Os três se chamavam Raul. O pai nunca perdoou a mãe por ter dado aos filhos o nome de seu primeiro amante. Rafael, ele está morto, morto, Rafael, dizia ela nas poucas vezes que tocaram no assunto. Rafael tinha lá suas dúvidas. Nunca viram o corpo, nunca viram um documento, nunca falaram com alguém da família para saber se havia ou não ido para o depois da vida. Como se sabe se um morto se foi realmente? Depois do trabalho gostava de ficar na rede, tomando café, observando os meninos brincarem. Gostava muito do mais novo, tinha seus olhos, o chamavam pelo apelido de Zinho, para não confundir. O do meio era Rá, nem o deus egípcio do sol, e o mais velho, Raul mesmo. Por um tempo, pensou de tentar uma próxima gravidez, talvez viesse uma mulher. E aí botaria o nome de sua mãe, não de outra mulher porque nunca houve mulher como Sônia, Sônia sempre foi única, e também, tampouco é vingativo. Mas a ideia de dar a luz a mais um Raul no mundo o dava coceira nos ossos. Por dentro. Ao longo que as crianças iam crescendo, ia atrás das antigas fotos do Raul, o verdadeiro. Comparava seus rostos, suas simetrias. Talvez Sônia tivesse tentando recolocar Raul no mundo, a partir de sua própria barriga, vai saber. Talvez ele fosse apenas um meio para isso. Aos amigos dizia que Raul era o nome de seu avô e o nome dos meninos era promessa antiga. Com promessa não se brinca. Só sua família sabia a verdadeira história que o cartório não conta. Os irmãos riam de sua cara, a mãe sentia pena, sabia o quanto sofria. É só um nome, ela dizia, tentando espantar o resto dos familiares. Tu és o pai dos Rauls e isso é tudo o que importa, eles te obedecem, te adoram e te seguem. E isso é tudo. Este comentário da mãe o trouxe uma nova perspectiva. Desde desse dia o rancor se transformou em uma forma diferente de carinho com o falecido, uma outra filiação. Sentia-se o rei dos quatro, de todos os Rauls.

frigorífico

Muito tempo se passou desde a última vez em que se viram mas apesar disso sabia de sua situação. Cleia havia ido embora há pouco, levado as crianças. Colocou tudo que tinha dentro do carro e dentro é muito longe, vai até o Mato Grosso. De repente, ele viu que o que tinha era quase nada. Os móveis, os armários, os eletrodomésticos, o cachorro. Era tudo dela, cabia em dois par de rodas e sabia se fazer sem ele. Mudou para a casa da mãe, com mais quatro irmãos, dormia no sofá. Na primeira semana, comprou uma colher de massa. Sua própria colher de massa, por um tempo o humor melhorou, pensou em voltar a estudar. Mas logo perdeu o emprego foi ficando triste, recolhido. Suas famílias ainda eram próximas, as pessoas conversavam, fofoca de bairro. O Gelson tá mal, coitadinho, disse sua mãe, enquanto costurava uma toalha de mesa. Eu sei, ele não é desses, retrucava enquanto tornava a visão parte do alto, mirando o teto da casa, como se a solução estivesse acima. Talvez levar o amigo para uma viagem. Talvez se se divertissem, dançassem, fossem ao baile. Uma feijoada, para que tudo melhorasse.
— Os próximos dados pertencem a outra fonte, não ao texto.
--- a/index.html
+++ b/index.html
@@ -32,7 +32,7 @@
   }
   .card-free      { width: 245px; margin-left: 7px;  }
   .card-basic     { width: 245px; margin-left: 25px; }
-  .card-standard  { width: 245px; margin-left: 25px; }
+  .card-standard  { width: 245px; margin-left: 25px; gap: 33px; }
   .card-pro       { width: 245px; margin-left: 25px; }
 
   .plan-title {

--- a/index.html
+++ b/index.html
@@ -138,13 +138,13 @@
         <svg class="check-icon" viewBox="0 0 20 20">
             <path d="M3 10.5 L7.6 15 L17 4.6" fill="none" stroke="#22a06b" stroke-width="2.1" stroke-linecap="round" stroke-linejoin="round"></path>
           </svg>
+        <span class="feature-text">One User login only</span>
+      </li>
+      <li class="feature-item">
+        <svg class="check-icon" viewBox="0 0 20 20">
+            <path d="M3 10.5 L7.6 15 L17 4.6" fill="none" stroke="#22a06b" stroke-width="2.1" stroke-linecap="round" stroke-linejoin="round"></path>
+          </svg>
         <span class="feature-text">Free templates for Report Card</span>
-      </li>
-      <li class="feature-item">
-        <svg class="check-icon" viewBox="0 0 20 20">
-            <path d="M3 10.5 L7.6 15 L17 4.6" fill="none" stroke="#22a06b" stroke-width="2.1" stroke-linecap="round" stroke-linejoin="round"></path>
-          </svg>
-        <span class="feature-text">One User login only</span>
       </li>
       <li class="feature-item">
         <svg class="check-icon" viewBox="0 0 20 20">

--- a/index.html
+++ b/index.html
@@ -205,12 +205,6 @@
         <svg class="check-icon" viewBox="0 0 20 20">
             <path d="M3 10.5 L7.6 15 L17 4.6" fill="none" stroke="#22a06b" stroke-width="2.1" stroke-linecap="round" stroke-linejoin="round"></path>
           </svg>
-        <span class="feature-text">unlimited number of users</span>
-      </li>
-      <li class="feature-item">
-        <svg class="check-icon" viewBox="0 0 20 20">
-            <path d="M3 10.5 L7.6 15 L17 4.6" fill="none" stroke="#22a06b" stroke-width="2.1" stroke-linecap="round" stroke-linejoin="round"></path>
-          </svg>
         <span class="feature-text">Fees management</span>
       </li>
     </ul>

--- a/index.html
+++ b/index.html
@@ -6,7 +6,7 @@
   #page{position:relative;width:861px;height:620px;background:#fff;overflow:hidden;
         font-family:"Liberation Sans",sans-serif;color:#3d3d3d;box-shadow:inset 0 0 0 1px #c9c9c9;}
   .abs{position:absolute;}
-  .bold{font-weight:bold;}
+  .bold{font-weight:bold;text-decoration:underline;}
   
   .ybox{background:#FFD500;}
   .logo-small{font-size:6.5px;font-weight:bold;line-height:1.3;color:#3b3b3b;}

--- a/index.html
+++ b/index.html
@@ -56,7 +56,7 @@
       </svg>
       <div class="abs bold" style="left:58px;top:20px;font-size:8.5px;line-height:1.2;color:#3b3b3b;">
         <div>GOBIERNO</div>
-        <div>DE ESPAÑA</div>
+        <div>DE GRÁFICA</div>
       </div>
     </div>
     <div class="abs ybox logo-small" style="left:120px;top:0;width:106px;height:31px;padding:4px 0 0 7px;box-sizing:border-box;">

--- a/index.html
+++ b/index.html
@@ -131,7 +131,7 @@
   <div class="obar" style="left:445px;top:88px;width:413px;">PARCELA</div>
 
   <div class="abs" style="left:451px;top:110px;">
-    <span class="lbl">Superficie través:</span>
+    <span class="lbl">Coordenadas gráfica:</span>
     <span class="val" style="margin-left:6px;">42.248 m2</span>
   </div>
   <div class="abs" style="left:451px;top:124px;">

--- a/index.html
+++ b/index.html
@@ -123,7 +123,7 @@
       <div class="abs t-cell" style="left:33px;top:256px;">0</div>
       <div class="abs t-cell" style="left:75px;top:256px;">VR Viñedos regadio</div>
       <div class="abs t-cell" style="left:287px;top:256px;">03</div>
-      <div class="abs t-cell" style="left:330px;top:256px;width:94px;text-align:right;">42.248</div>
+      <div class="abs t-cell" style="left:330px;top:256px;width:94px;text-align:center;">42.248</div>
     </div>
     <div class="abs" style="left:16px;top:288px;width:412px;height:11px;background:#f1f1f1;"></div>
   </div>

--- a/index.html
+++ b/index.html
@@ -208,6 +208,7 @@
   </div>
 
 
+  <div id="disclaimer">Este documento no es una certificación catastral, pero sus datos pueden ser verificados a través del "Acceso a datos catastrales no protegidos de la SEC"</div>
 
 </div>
Nesse dia o Gelson apareceu no portão. Corre, corre irmão, disse. Os dois entraram no carro da mãe dele e foram até a 101. Nem se questionou, apenas entrou no carro. Não importava aonde ia, qual seria a emergência. Se corriam para salvar alguém ou safar a si mesmos, se Gelson havia feito besteira e agora eram dois, se era um cúmplice, um parceiro de fuga ou apenas um companheiro de viagem. Quando eram jovens se encontravam e só, sem nenhum motivo. Não faziam nada por horas, ficavam na calçada conversando, jogando bola, apostando ficha. O Gelson era seu amigo mais gentil, esperava ele terminar as frases, encontrar as palavras certas, quase nunca o julgava. Tirava sarro do seu cabelo, das suas roupas, porque assim tirava sarro de si mesmo, mas nunca do jeito dele, da timidez, do fato do pai ter ido embora, como os outros meninos costumavam fazer. E sentia-se abraçado como quando, aparecia sem avisar, dividia um pedaço de sanduíche. Quando dizia, é a tua cara. O que mané? Se fazer de salame, é a tua cara. Tinha os olhos com um tipo de castanho claro que imagina possuir a terra jovem, quando recém chega em uma cidade. A terra jovem se um dia a terra já o foi. Possui os olhos da primeira vez, das primeiras chances. Das tentativas que não cansaram.

Aperta o cinto, vamos pra BR. Um caminhão tombou lá faz uns minutos, o Cadu tava por  perto, ligou a pouco.

É pra hoje.

Achava que a qualquer momento, lançaria mão de um grande segredo. O castanho havia marcas de cansaço, de quem segura algo por muito tempo. Talvez só estivessem mais velhos, mais cansados, e só.

Tu te lembra meu irmão, o Prisma.

Claro.

Voltou, cansou da fazenda.

Aquele lá tem jeito pra política.

Por que?

Convenceu todo mundo a dar a poupança dele e se foi pro mato.

É uma família esperta.

Tenho as minhas dúvidas.

Pois agora voltou e tá sem dinheiro nem a gente. Só que tem um dedo a menos. Perdeu, na serralheria.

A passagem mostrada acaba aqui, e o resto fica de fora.